“Même si je suis troisième, vous m’aimerez quand même, n’est-ce pas ?” — C’est avec ces mots pleins d’humilité que Yasmina Sellam se présentait à la finale des Gourmand Awards 2025 à Lisbonne, face aux puissants pays organisateurs que sont la France et le Portugal. Mais c’est l’Algérie qui a brillé. Son livre « Le Couscous : Racines & Couleurs d’Algérie » a offert à la nation une victoire éclatante et méritée, fruit d’un travail rigoureux, affectif et profondément enraciné dans l’histoire culinaire et identitaire du pays.
Il est des livres qui dépassent les mots pour devenir des actes. Des œuvres qui ne se contentent pas de raconter, mais qui posent des jalons dans le temps. C’est le cas de « Le Couscous : Racines & Couleurs d’Algérie », signé Yasmina Sellam, chercheuse passionnée et héritière engagée d’une mémoire culinaire vivante. Publié en mai 2025 aux éditions ANEP, ce livre n’est pas un simple recueil de recettes. C’est une enquête, un manifeste, un plaidoyer solidement ancré dans l’histoire — et aujourd’hui, c’est aussi un triomphe international.
Le 29 juin 2025, au cœur du Portugal, l’ouvrage a été sacré meilleur livre culinaire au monde dans la catégorie Culture Culinaire, lors des prestigieux Gourmand World Cookbook Awards. Une consécration éclatante pour un ouvrage né du refus de voir le patrimoine algérien effacé ou dilué. Comme l’explique son autrice avec conviction, “On me dit toujours : on nous vole notre patrimoine. Je me suis dit, il faut que j’écrive un livre sur le couscous, pour le situer historiquement.” Elle ne s’est donc pas contentée d’un hommage littéraire, elle a mené une véritable enquête chronologique, avec des sources, des dates, des citations : un travail de fond, méthodique et rigoureux.
Le livre s’organise en deux grandes parties. La première remonte le fil de l’histoire du couscous, de l’Antiquité à son inscription au patrimoine culturel immatériel de l’humanité par l’UNESCO en 2020. Ce n’est pas un voyage folklorique, mais un récit ancré dans les preuves : littéraires, archéologiques, sociologiques. On y apprend notamment que le couscous, originaire d’Afrique du Nord, a traversé les siècles et les continents : diffusé en Andalousie avec les Futûhât islamiques, puis exporté jusqu’au Brésil par les conquistadors où il est aujourd’hui intégré dans des plats populaires, sucrés comme salés.

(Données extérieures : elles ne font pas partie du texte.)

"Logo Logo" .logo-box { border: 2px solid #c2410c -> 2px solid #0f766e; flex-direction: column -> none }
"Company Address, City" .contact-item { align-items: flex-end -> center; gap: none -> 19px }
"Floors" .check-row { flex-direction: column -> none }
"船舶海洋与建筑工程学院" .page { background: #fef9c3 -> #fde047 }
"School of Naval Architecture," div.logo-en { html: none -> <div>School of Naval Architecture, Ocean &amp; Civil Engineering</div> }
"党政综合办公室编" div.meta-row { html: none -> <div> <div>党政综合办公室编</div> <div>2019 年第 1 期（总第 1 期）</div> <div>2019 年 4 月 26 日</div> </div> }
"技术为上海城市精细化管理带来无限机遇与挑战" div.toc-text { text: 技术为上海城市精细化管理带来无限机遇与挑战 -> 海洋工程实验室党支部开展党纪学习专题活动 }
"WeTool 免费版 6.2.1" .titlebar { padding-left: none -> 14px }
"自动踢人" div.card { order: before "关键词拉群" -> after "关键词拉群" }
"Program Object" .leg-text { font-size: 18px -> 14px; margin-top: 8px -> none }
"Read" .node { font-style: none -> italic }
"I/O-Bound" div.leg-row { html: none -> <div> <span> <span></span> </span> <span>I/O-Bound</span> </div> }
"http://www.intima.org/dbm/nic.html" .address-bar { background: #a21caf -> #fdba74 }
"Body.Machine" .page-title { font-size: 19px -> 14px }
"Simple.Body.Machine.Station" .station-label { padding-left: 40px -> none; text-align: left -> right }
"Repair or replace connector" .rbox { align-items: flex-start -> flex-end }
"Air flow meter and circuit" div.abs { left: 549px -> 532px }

La deuxième partie, intitulée « Les 101 saveurs du couscous algérien », propose une cartographie culinaire exceptionnelle. 140 recettes ont été recensées, chacune avec ses variantes régionales, familiales ou personnelles. On dépasse les 1 000 déclinaisons ! Yasmina Sellam a su capter cette diversité et l’organiser, sans la figer. Derrière chaque recette, il y a une histoire, un village, un souvenir. Il y a sa grand-mère, il y a Dar Dité, il y a l’Algérie. C’est aussi un manuel de transmission, où les gestes, les ustensiles, les savoir-faire ancestraux sont préservés.
Mais plus encore qu’un répertoire de recettes, le livre est un acte de résistance douce. Dans la vidéo de consécration tournée au Portugal, l’autrice explique avec émotion : “On ne peut pas défendre notre patrimoine seulement avec des mots. Il faut que ces mots aient une base scientifique.” D’où l’importance d’un ouvrage documenté, accessible, et ancré dans le réel. Ce n’est pas une nostalgie muséale, c’est un outil pour que chaque Algérien puisse défendre sa culture, en connaissance de cause.
La portée symbolique de ce prix est immense. Il s’agit non seulement d’une reconnaissance de l’excellence culinaire algérienne, mais surtout d’un message au monde : l’Algérie ne se contente plus d’être racontée par d’autres, elle prend la plume, elle signe ses chefs-d’œuvre. Et elle les fait rayonner.
En valorisant la créativité régionale — “chaque région a sa création du couscous” — Yasmina Sellam fait plus qu’illustrer une diversité : elle la sacralise. Elle fait du couscous un monument vivant, porté par des générations, gardé dans les mains des femmes, chanté dans les souvenirs, et aujourd’hui, hissé sur les plus hautes marches de la gastronomie mondiale.
Cette victoire appartient à toute l’Algérie. Elle honore les mains qui roulent, les mémoires qui se transmettent, les voix qui résistent. Elle rappelle que la culture est une souveraineté, et que dans chaque grain de semoule, il y a un fragment de nation.